*ASSIGNMENT*: Report the number of lines in the records below that contain the word "left", and nothing more.

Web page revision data
== Segment start ==
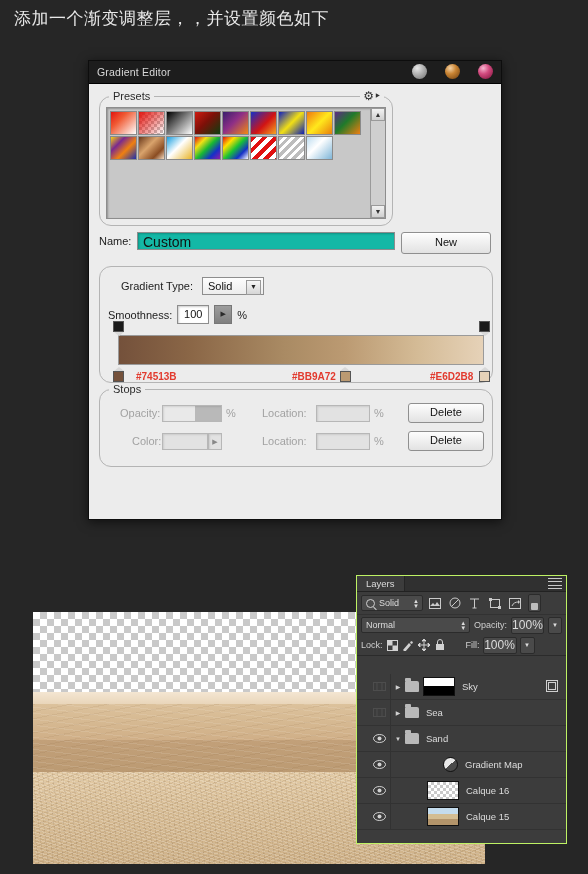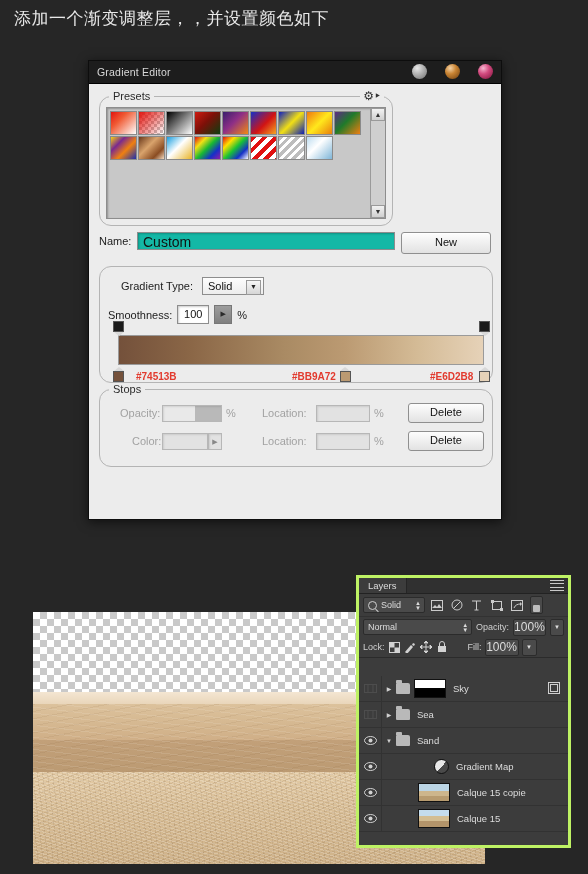--- a/index.html
+++ b/index.html
@@ -232,7 +232,7 @@
   
   .layers{
     position:absolute;left:356px;top:575px;width:209px;height:267px;
-    background:#3c3c3c;border:3px solid #bef264;
+    background:#3c3c3c;border:1px solid #bef264;
     font-size:10px;color:#cfcfcf;
   }
   .lp-tabbar{

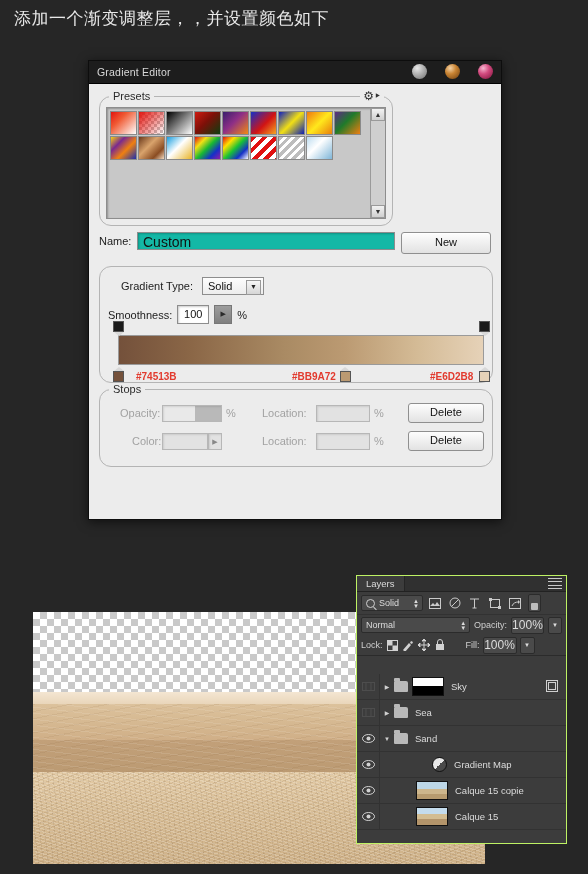--- a/index.html
+++ b/index.html
@@ -301,7 +301,7 @@
   .lp-list{position:absolute;left:0;right:0;top:98px;bottom:0;}
   .lrow{
     height:25px;display:flex;align-items:center;
-    border-bottom:1px solid #323232;position:relative;
+    border-bottom:1px solid #323232;position:relative;padding-left:11px;
   }
   .eyecell{
     width:22px;height:25px;display:flex;align-items:center;justify-content:center;

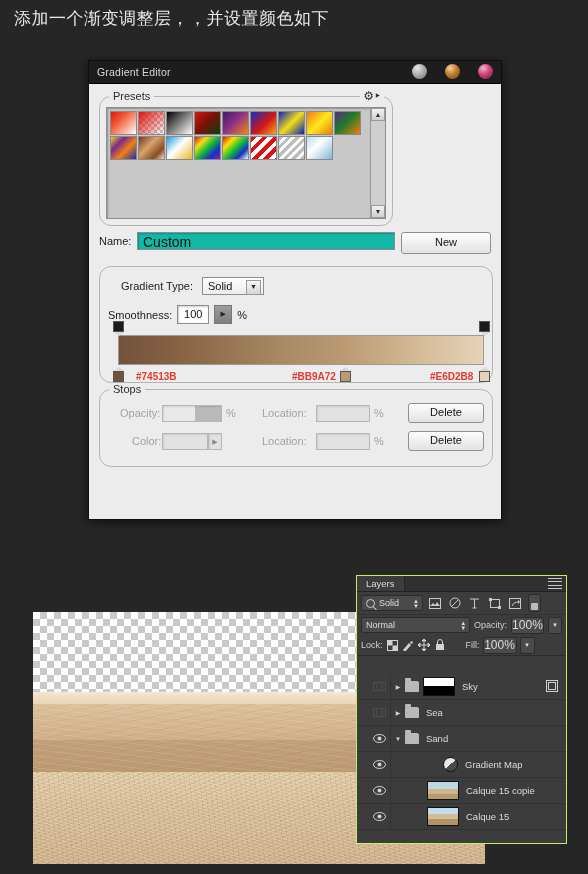--- a/index.html
+++ b/index.html
@@ -670,8 +670,8 @@
           </svg>
         </div>
         <span style="width: 14px;"></span>
-        <span class="thumb photo" style="margin-left: 22px;"></span>
-        <span class="lname">Calque 15 copie</span>
+        <span class="thumb chk" style="margin-left: 22px;"></span>
+        <span class="lname">Calque 16</span>
       </div>
       <div class="lrow">
         <div class="eyecell">
@@ -681,6 +681,17 @@
           </svg>
         </div>
         <span style="width: 14px;"></span>
+        <span class="thumb photo" style="margin-left: 22px;"></span>
+        <span class="lname">Calque 15 copie</span>
+      </div>
+      <div class="lrow">
+        <div class="eyecell">
+          <svg class="eye" viewBox="0 0 13 9">
+            <ellipse cx="6.5" cy="4.5" rx="6" ry="4" fill="none" stroke="#d2d2d2"></ellipse>
+            <circle cx="6.5" cy="4.5" r="2" fill="#d2d2d2"></circle>
+          </svg>
+        </div>
+        <span style="width: 14px;"></span>
         <span class="thumb photo2" style="margin-left: 22px;"></span>
         <span class="lname">Calque 15</span>
       </div>

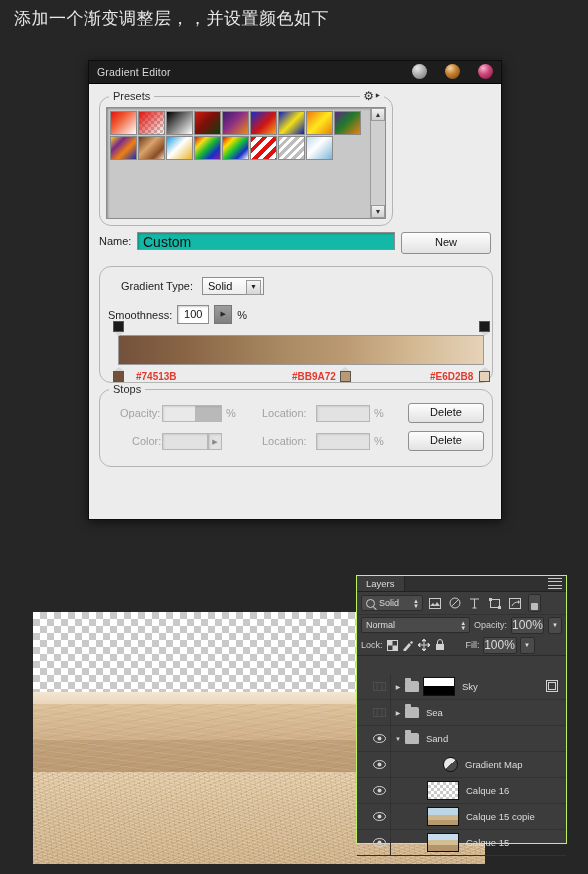--- a/index.html
+++ b/index.html
@@ -681,17 +681,6 @@
           </svg>
         </div>
         <span style="width: 14px;"></span>
-        <span class="thumb photo" style="margin-left: 22px;"></span>
-        <span class="lname">Calque 15 copie</span>
-      </div>
-      <div class="lrow">
-        <div class="eyecell">
-          <svg class="eye" viewBox="0 0 13 9">
-            <ellipse cx="6.5" cy="4.5" rx="6" ry="4" fill="none" stroke="#d2d2d2"></ellipse>
-            <circle cx="6.5" cy="4.5" r="2" fill="#d2d2d2"></circle>
-          </svg>
-        </div>
-        <span style="width: 14px;"></span>
         <span class="thumb photo2" style="margin-left: 22px;"></span>
         <span class="lname">Calque 15</span>
       </div>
== Segment end ==
*WRITTEN REPLY*: 9